Glen had a warm domestic side to him. During the time he was gekod at Tsegyalgar living there with his wife, Natasha, I was secretary of the gar for a couple of years. For many months, nearly every night, they graciously invited me to dinner which allowed me then to go back to work for another couple of hours. He communicated a real family atmosphere to whoever was present. Glen made great soups, the true mark of a fine chef. I still remember a bean soup he made as one of the all time culinary events of my life, only to find out later he made it from a box. Sometimes, he would come into the office and chat a few minutes, little gems of humor or odd gossip. But, mostly it was the bond of practice and insights I so appreciated about Glen. Once, when I had gone to Tashigar traveling in the dark with him after some practice back to the little casitas I stayed in across from his own, he mentioned that he had passed a beautiful woman on the pathway earlier in the day but couldn’t tell if she was a real woman or just an apparition. I appreciated this aspect of Glen’s mind—his ability to manage multiple realities with a childlike and open simplicity. On the other hand, he could be quite bilious. So, I am not surprised that in the months before his death he did “not go gentle into that good night," but raged against the dying of the light.

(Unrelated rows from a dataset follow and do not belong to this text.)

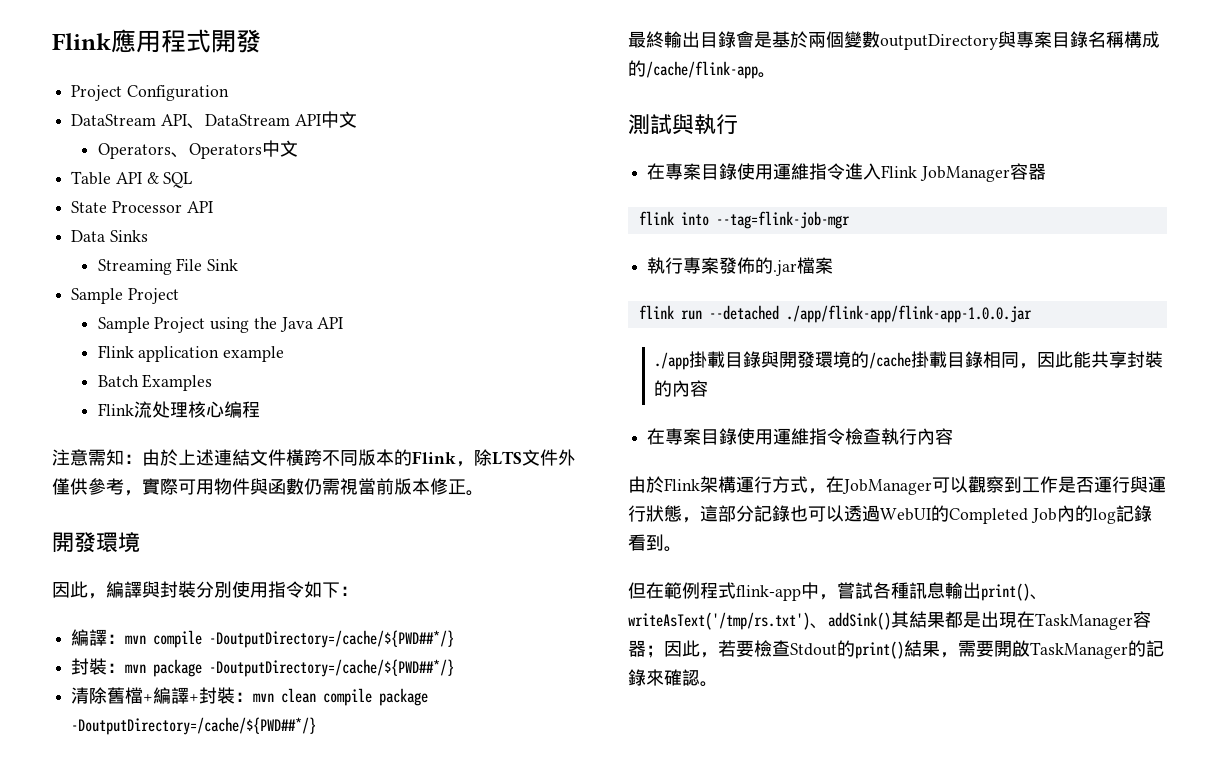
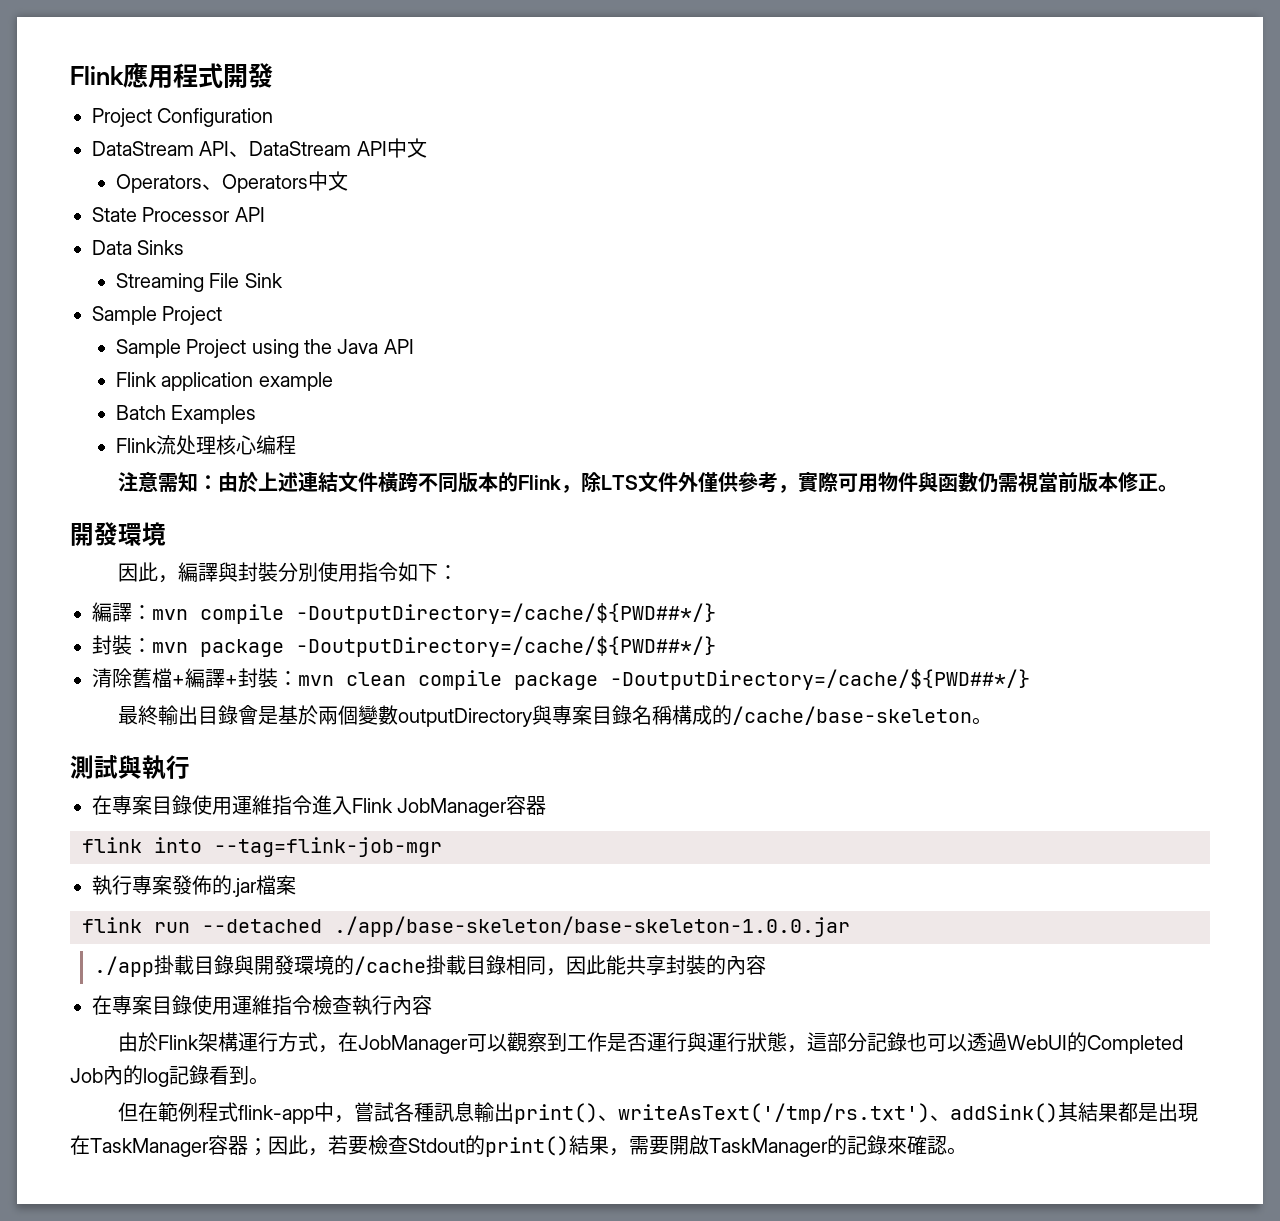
- Table API & SQL
- 最終輸出目錄會是基於兩個變數outputDirectory與專案目錄名稱構成的/cache/flink-app。
+ 最終輸出目錄會是基於兩個變數outputDirectory與專案目錄名稱構成的/cache/base-skeleton。
- flink run --detached ./app/flink-app/flink-app-1.0.0.jar
+ flink run --detached ./app/base-skeleton/base-skeleton-1.0.0.jar

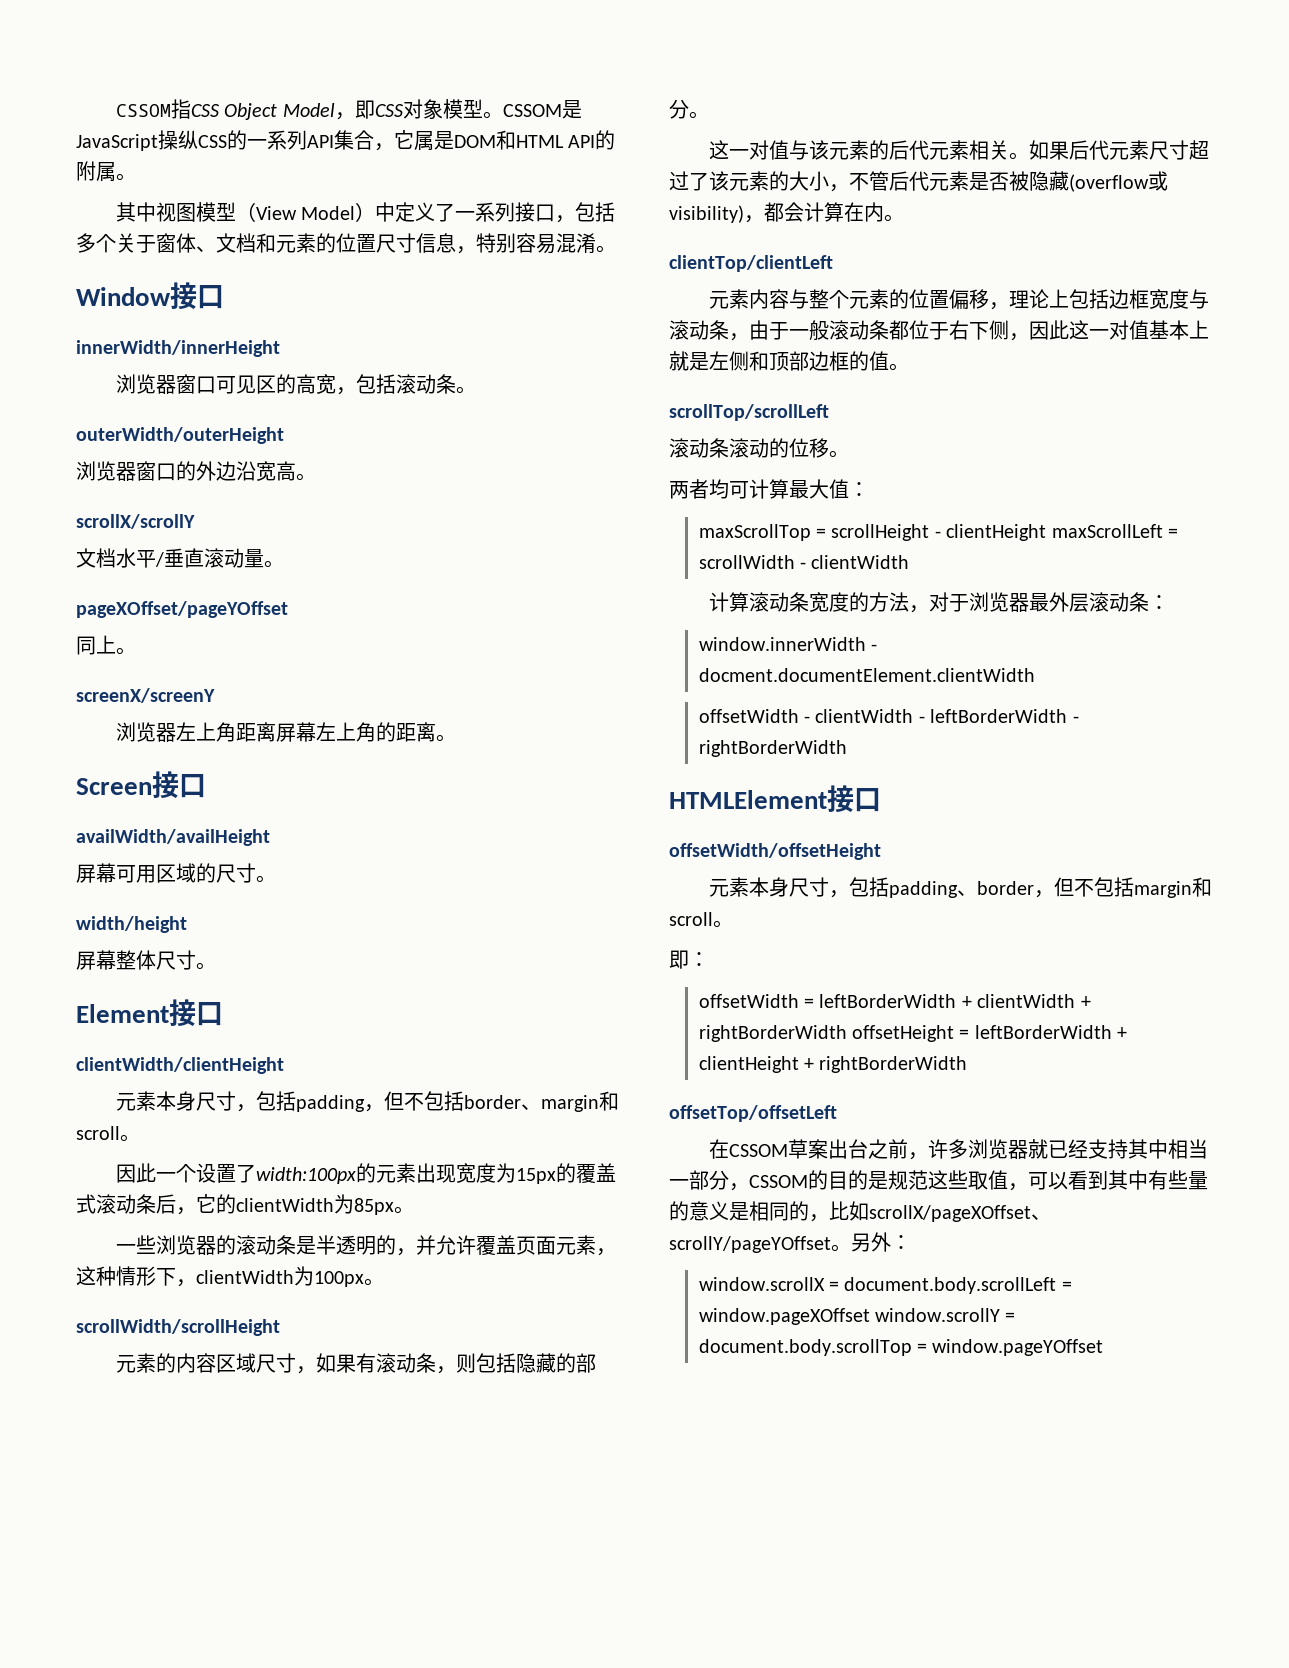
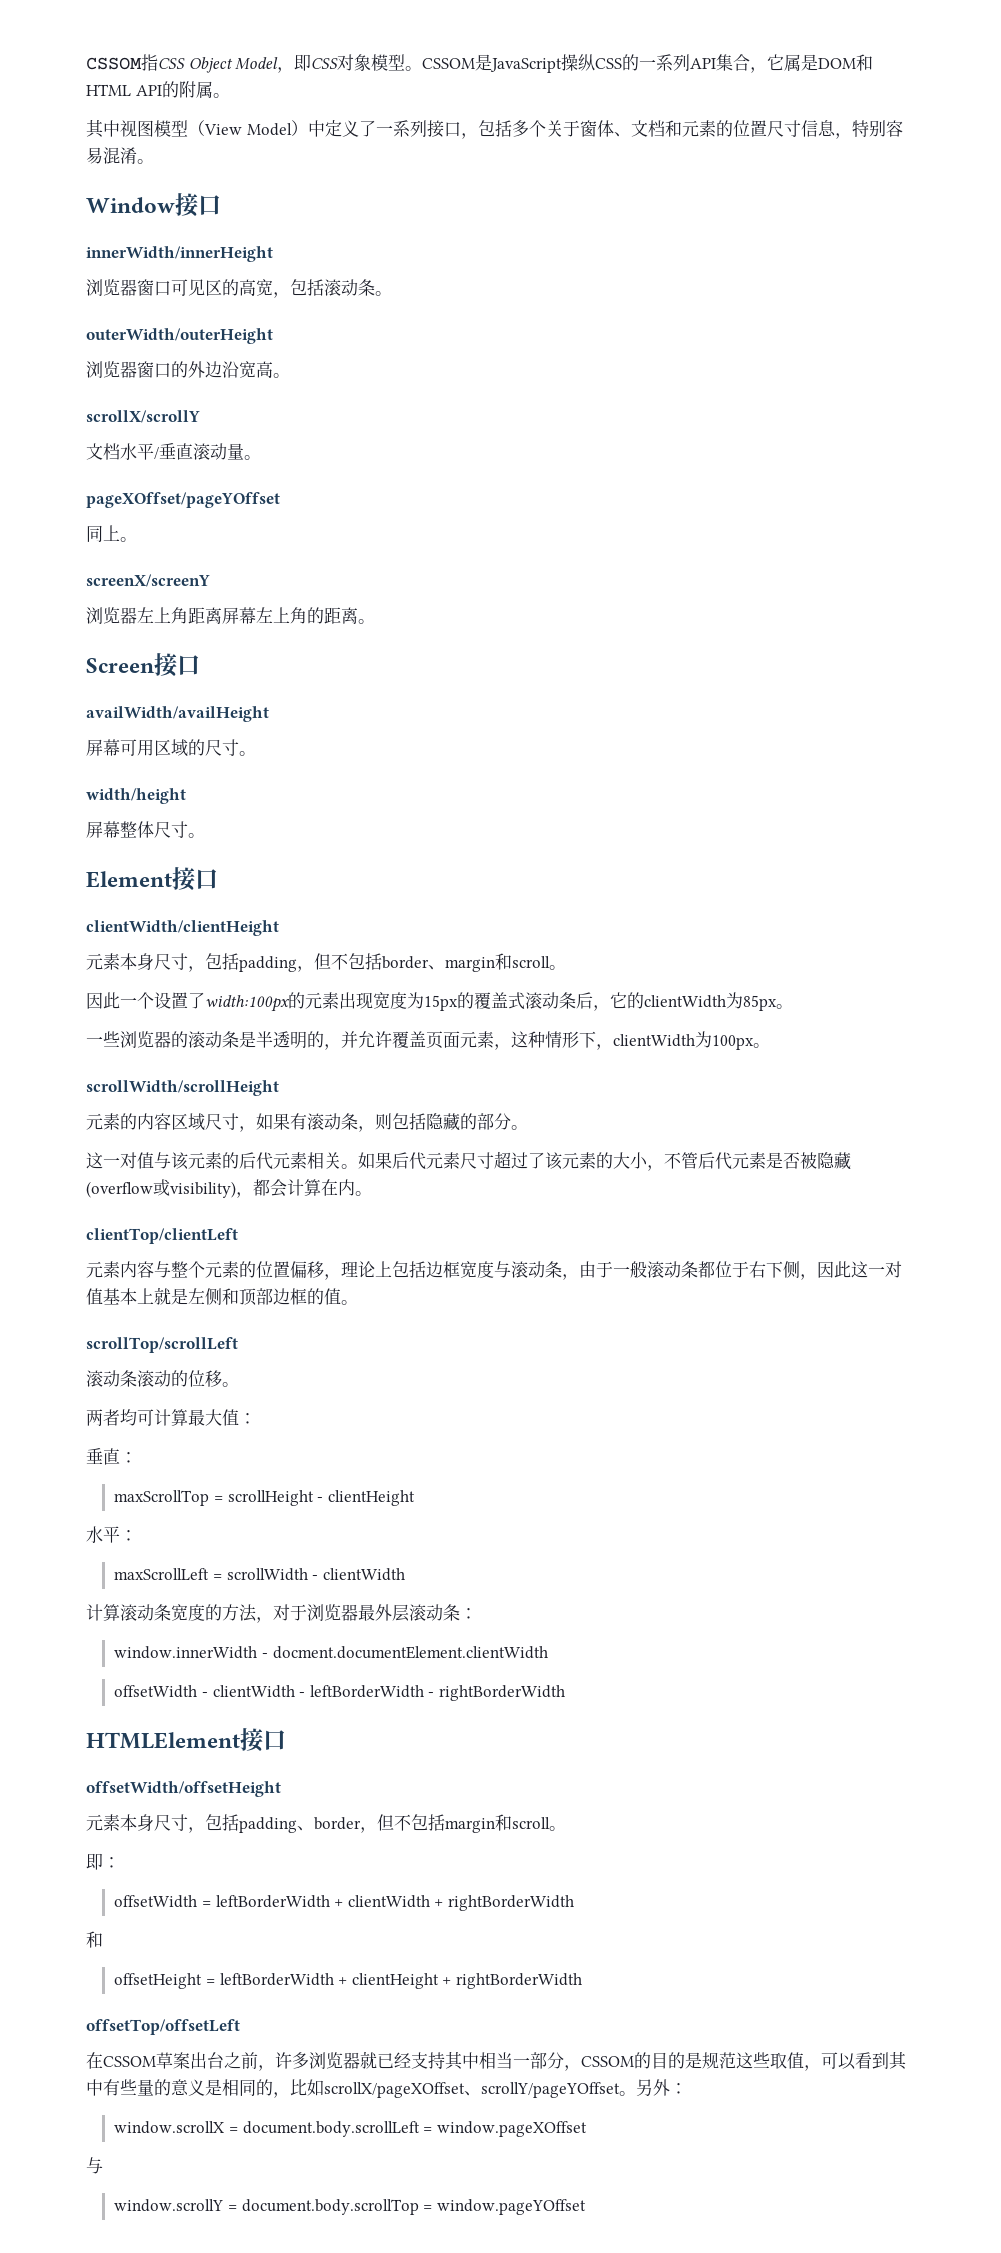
+ 垂直：
- maxScrollTop = scrollHeight - clientHeight maxScrollLeft = scrollWidth - clientWidth
+ maxScrollTop = scrollHeight - clientHeight
+ 水平：
+ maxScrollLeft = scrollWidth - clientWidth
- offsetWidth = leftBorderWidth + clientWidth + rightBorderWidth offsetHeight = leftBorderWidth + clientHeight + rightBorderWidth
+ offsetWidth = leftBorderWidth + clientWidth + rightBorderWidth
+ 和
+ offsetHeight = leftBorderWidth + clientHeight + rightBorderWidth
- window.scrollX = document.body.scrollLeft = window.pageXOffset window.scrollY = document.body.scrollTop = window.pageYOffset
+ window.scrollX = document.body.scrollLeft = window.pageXOffset
+ 与
+ window.scrollY = document.body.scrollTop = window.pageYOffset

Early in March 2006, hearing through the grapevine that Glen was having emotional and financial troubles at Tashigar in Argentina, I wrote him asking him if he had filed for his social security benefits at the recommendation of some community members who thought it might help his financial burdens. On Mar 9, he wrote back:
“I'm having some kind of mid-life crisis, and I'm in therapy, and
Rinpoche has allowed me to remain in Tashigar, so I'm painting
everyday inspite of my crazies. Sometime I can relate how it is for me, but not this time. I'm feeling good and getting clearer everyday. Now when the tapes start I realize it and can just relax and notice, and it calms down. Sometimes I get carried away for a while. But mostly my days are not too bad…. I’m out of gas, Much love, Glen”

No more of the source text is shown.